Note: Gling’s 'Bad Takes' mode produced a shorter video than TimeBolt, but only by removing meaningful content. Both with and without Bad Takes on, Gling left more than 4 minutes of filler and silence.
Reproducibility
All files used in this study are available for download. Anyone can repeat the test and verify the results.
Conclusion
This long-form test confirms what the short-form showdown revealed: accuracy matters.
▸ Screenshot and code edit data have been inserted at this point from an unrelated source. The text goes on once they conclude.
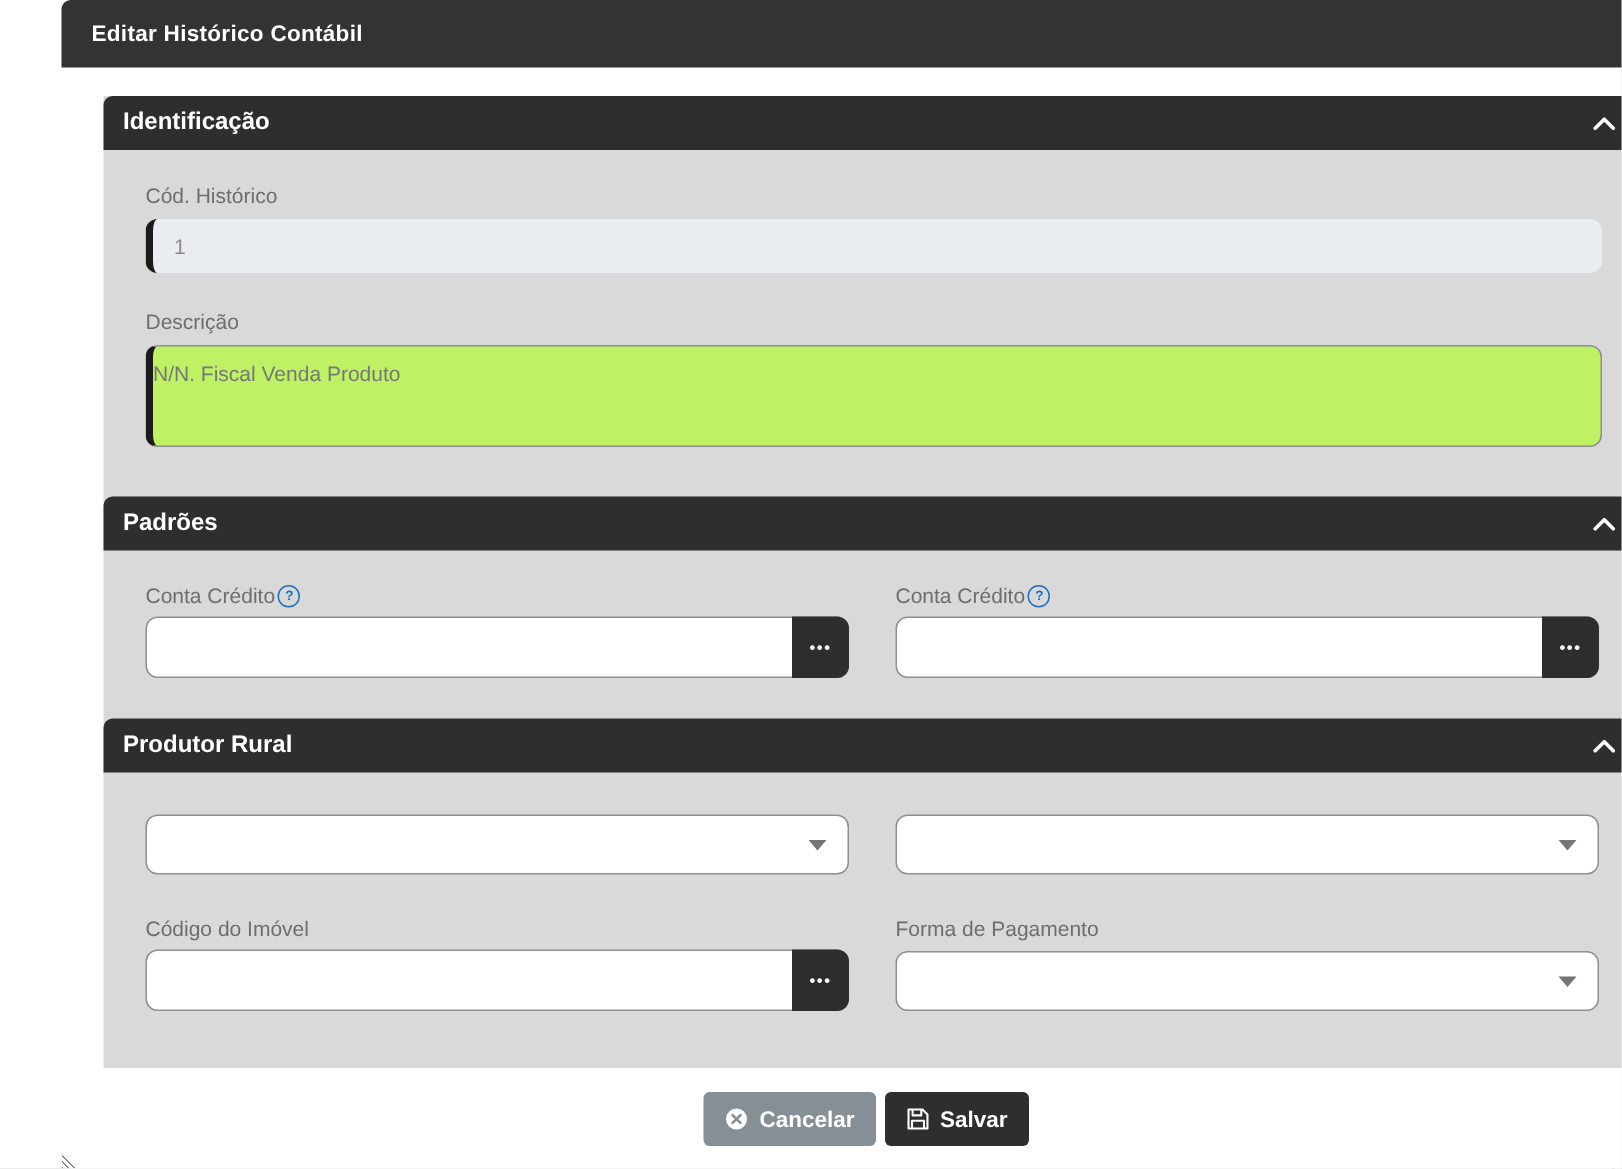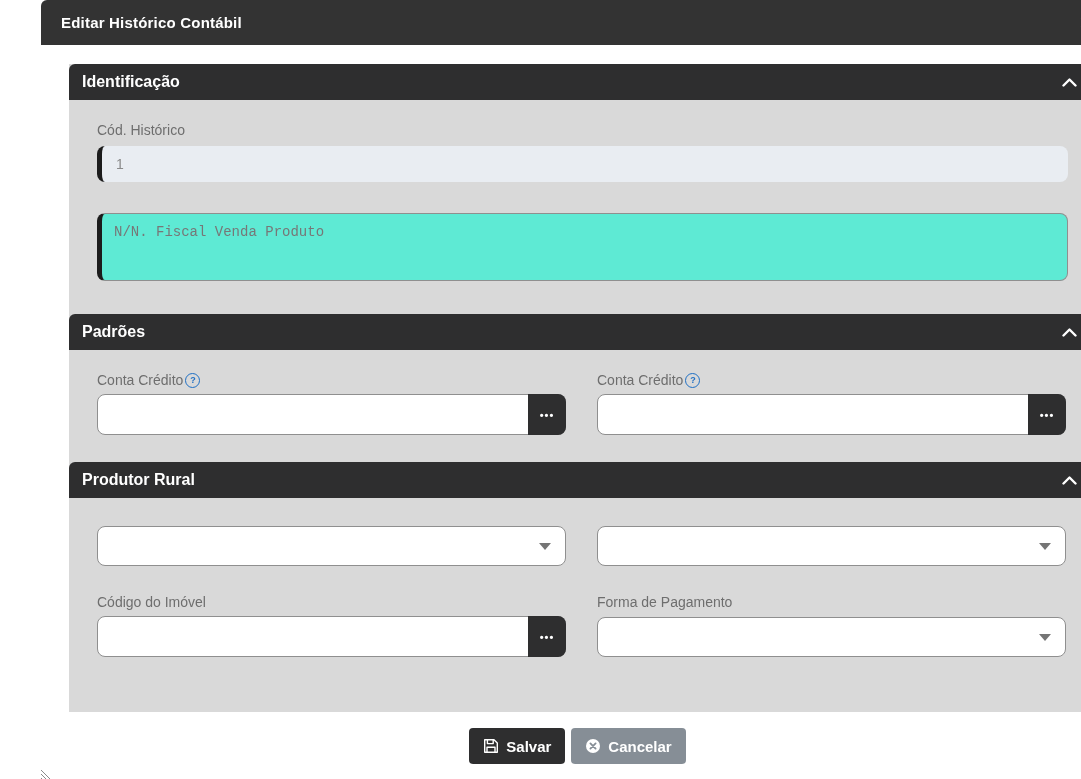--- a/index.html
+++ b/index.html
@@ -32,22 +32,22 @@
   .field-label{color:#6e6e6e;font-size:14px;line-height:17px;display:flex;align-items:center;}
   .help-badge{display:inline-flex;align-items:center;justify-content:center;width:13px;height:13px;border:1.5px solid #1e6fc4;border-radius:50%;color:#1e6fc4;font-size:9px;font-weight:bold;margin-left:2px;cursor:pointer;}
 
   .readonly-input{
     margin-top:7px;width:971px;height:36px;box-sizing:border-box;
     background:#e9edf2;border:none;border-left:5px solid #1c1c1c;border-radius:8px;
     padding:0 14px;color:#8a8a8a;font-size:14px;font-family:"Liberation Sans",sans-serif;outline:none;
   }
   .desc-textarea{
     display:block;margin-top:7px;width:971px;height:68px;box-sizing:border-box;
-    background:#5eead4;border:1px solid #8f8f8f;border-left:5px solid #1c1c1c;border-radius:8px;
-    padding:10px 12px;color:#777777;font-size:14px;font-family:Liberation Mono, monospace;resize:none;outline:none;
+    background:#bef264;border:1px solid #8f8f8f;border-left:5px solid #1c1c1c;border-radius:8px;
+    padding:10px 0;color:#777777;font-size:14px;font-family:Liberation Sans, sans-serif;resize:none;outline:none;
   }
   .row-gap{height:24px;}
   .row-gap-sm{height:28px;}
 
   .grid2{display:grid;grid-template-columns:1fr 1fr;column-gap:31px;}
 
   .lookup-wrap{position:relative;margin-top:5px;height:41px;}
   .lookup-input{
     position:absolute;inset:0;width:100%;height:100%;box-sizing:border-box;
     background:#fff;border:1px solid #8f8f8f;border-radius:8px;
@@ -101,20 +101,21 @@
       <span class="chevron">
         <svg width="15" height="9" viewBox="0 0 15 9" fill="none" stroke="#ffffff" stroke-width="2.4" stroke-linecap="round" stroke-linejoin="round">
             <path d="M1.5 7.5 L7.5 1.5 L13.5 7.5"></path>
           </svg>
       </span>
     </div>
     <div class="sec-body ident">
       <div class="field-label">Cód. Histórico</div>
       <input class="readonly-input" readonly="" value="1" style="">
       <div class="row-gap"></div>
+      <div class="field-label">Descrição</div>
       <textarea class="desc-textarea" style="">N/N. Fiscal Venda Produto</textarea>
     </div>
 
     <div class="section-header">
       <span>Padrões</span>
       <span class="chevron">
         <svg width="15" height="9" viewBox="0 0 15 9" fill="none" stroke="#ffffff" stroke-width="2.4" stroke-linecap="round" stroke-linejoin="round">
             <path d="M1.5 7.5 L7.5 1.5 L13.5 7.5"></path>
           </svg>
       </span>
@@ -188,35 +189,35 @@
             <span></span>
             <span class="select-caret"></span>
           </div>
         </div>
       </div>
     </div>
 
   </div>
 
   <div class="modal-footer">
+    <button class="btn btn-cancel">
+      <span style="display:flex;">
+        <svg width="16" height="16" viewBox="0 0 16 16">
+            <circle cx="8" cy="8" r="7" fill="#ffffff"></circle>
+            <path d="M5.4 5.4 L10.6 10.6 M10.6 5.4 L5.4 10.6" stroke="#868e96" stroke-width="1.8" stroke-linecap="round"></path>
+          </svg>
+      </span>
+      <span>Cancelar</span>
+    </button>
     <button class="btn btn-save">
       <span style="display:flex;">
         <svg width="16" height="16" viewBox="0 0 16 16" fill="none" stroke="#ffffff" stroke-width="1.4" stroke-linejoin="round">
             <path d="M1.7 1.7 H11 L14.3 5 V14.3 H1.7 Z"></path>
             <path d="M4.4 1.9 V5.6 H10.2 V1.9"></path>
             <path d="M4 14.1 V9.2 H12 V14.1"></path>
           </svg>
       </span>
       <span>Salvar</span>
     </button>
-    <button class="btn btn-cancel">
-      <span style="display:flex;">
-        <svg width="16" height="16" viewBox="0 0 16 16">
-            <circle cx="8" cy="8" r="7" fill="#ffffff"></circle>
-            <path d="M5.4 5.4 L10.6 10.6 M10.6 5.4 L5.4 10.6" stroke="#868e96" stroke-width="1.8" stroke-linecap="round"></path>
-          </svg>
-      </span>
-      <span>Cancelar</span>
-    </button>
   </div>
 
   <div class="resize-grip"></div>
 </div>
 
 </body></html>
- TimeBolt removes all silence and filler, producing a clean cut every time.
- Descript improves efficiency but is 6 minutes longer than it needs to be.
- Gling risks cutting content with Bad Takes, and still leaves filler behind.
For creators editing long recordings (podcasts, webinars, lectures, YouTube videos) those minutes matter. TimeBolt remains the only tool that reliably leaves nothing on the cutting-room floor.
Disclaimer: The results of this study are based on tests conducted and verified as of September 16, 2025. Software performance may change with future updates.